Is it possible that I felt insecure from the get-go, given the nature of my offer? I did, to some extent. I felt like I needed to prove to people that I was a hard worker, and very serious. When I was struggling with finishing papers, I didn’t want to expose that vulnerability for fear that it would make my position even more precarious. So I think there’s some legitimacy there. But also, I was still confident in myself. I felt like Columbia has misjudged me, and I belonged. I just needed to show them. And this made me less vulnerable (hindsight, mistake).

Overall, though, I think the most true is that I was unsuccessful because I was unhappy, not the other way around.

Conversations I had about teaching were almost always logistical – when will homework be due, what will be on the exam, etc – rather than intellectual. I did some teaching innovation, but pretty much alone. (I know that there are some people doing excellent work at developing curriculum, both for BA and more recently OM (since I left) – call out Guetta. I wish I could have been part of that.)

My production did pick up during the pandemic. I partly credit this to my amazing wife (at the time girlfriend) Amanda, who listened to me talk through my projects and helped me prioritize, rather than running around like a chicken with its head chopped off. Part of me wonders whether it would have been enough to get tenure. (I want to prove to them that I am good enough.) I would want to have these people as colleagues, if it actually felt like we were colleagues. Instead, it felt like we were barely more than strangers.
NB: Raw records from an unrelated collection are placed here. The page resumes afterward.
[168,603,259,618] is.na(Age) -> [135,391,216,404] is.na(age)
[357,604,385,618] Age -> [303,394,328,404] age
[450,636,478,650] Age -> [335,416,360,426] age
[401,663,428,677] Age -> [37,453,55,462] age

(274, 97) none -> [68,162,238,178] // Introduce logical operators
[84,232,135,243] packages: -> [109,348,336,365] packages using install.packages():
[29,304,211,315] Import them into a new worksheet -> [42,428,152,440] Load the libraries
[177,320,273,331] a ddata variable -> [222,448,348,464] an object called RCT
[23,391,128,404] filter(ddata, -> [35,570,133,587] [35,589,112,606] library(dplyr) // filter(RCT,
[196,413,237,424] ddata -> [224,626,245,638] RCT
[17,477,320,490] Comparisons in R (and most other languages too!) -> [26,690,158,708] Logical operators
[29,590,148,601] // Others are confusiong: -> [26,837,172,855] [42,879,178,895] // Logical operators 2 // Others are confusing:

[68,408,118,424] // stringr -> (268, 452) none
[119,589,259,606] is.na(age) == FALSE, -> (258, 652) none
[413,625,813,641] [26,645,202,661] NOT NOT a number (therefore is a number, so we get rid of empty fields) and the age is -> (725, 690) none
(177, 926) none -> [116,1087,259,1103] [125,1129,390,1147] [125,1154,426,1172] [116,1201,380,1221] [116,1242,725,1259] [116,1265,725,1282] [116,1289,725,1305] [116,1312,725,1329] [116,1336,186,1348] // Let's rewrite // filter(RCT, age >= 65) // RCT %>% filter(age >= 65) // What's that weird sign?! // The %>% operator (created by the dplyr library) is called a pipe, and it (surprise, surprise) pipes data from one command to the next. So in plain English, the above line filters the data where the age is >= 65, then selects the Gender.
Realistically, probably still not enough for tenure. I had a pretty slow stretch to start. I also know I am good enough intellectually – very good at picking up new models, reasoning about them, coming up with insightful questions, conjectures, and proofs. Where I struggle most is motivation and time management (see other post).

Everyone else would talk about there not being enough time. I wouldn’t say anything, but that didn’t feel like my problem at all. If anything I had too much time. Too much unstructured time. Of course, often I would realize I had way more to do than time would allow. But in reality, the problem was that I wouldn’t do enough (or do it with enough purpose/focus) with the time I had. But it wasn’t the culture to say that.

When I visited and interviewed, they sold me on the fact that people came into the office most days. This was true. But unfortunately, it did not lead to meaningful interaction. Too bad as so many that I could have benefitted from interacting with (DRO and IEOR, as well as Tim Roughgarden).

I do think others managed it better than I did (i.e. Dan seemed more connected – postdocs, research collaborations. Also Santiago.).


People who left after I joined: Jacob, Alireza, Jose, Me, Fanyin (among juniors). Seniors: Garrett and Fangruo. That’s a lot for such a small group!

What I would do differently:

Be my own advocate. Yash was more proactive in asking for help as needed. In addition to the benefit in the moment, you are building a relationship that makes it easier to ask in the future (and makes them feel that they know and like you).

Ask to teach a PhD course earlier. I didn’t teach my first PhD course until my 3rd year. Only after that did I start working with PhD students. I would have enjoyed starting sooner.

Be more vulnerable. Share when things aren’t going well. In most cases, not weakness, but relationship building.

Try to get regularly scheduled lunch (I did at times, but then would stop – it felt like trying to burn wet wood. You can do it, but it takes constant ongoing effort.)

Take on a few more responsibilities (committee assignments, co-teaching courses, co-advising students or postdocs…) These might consume a fair amount of time, but they will be energizing (in my case), and help to build relationships. First year or so it’s hard to get a ton done anyway – lean into the non-research stuff!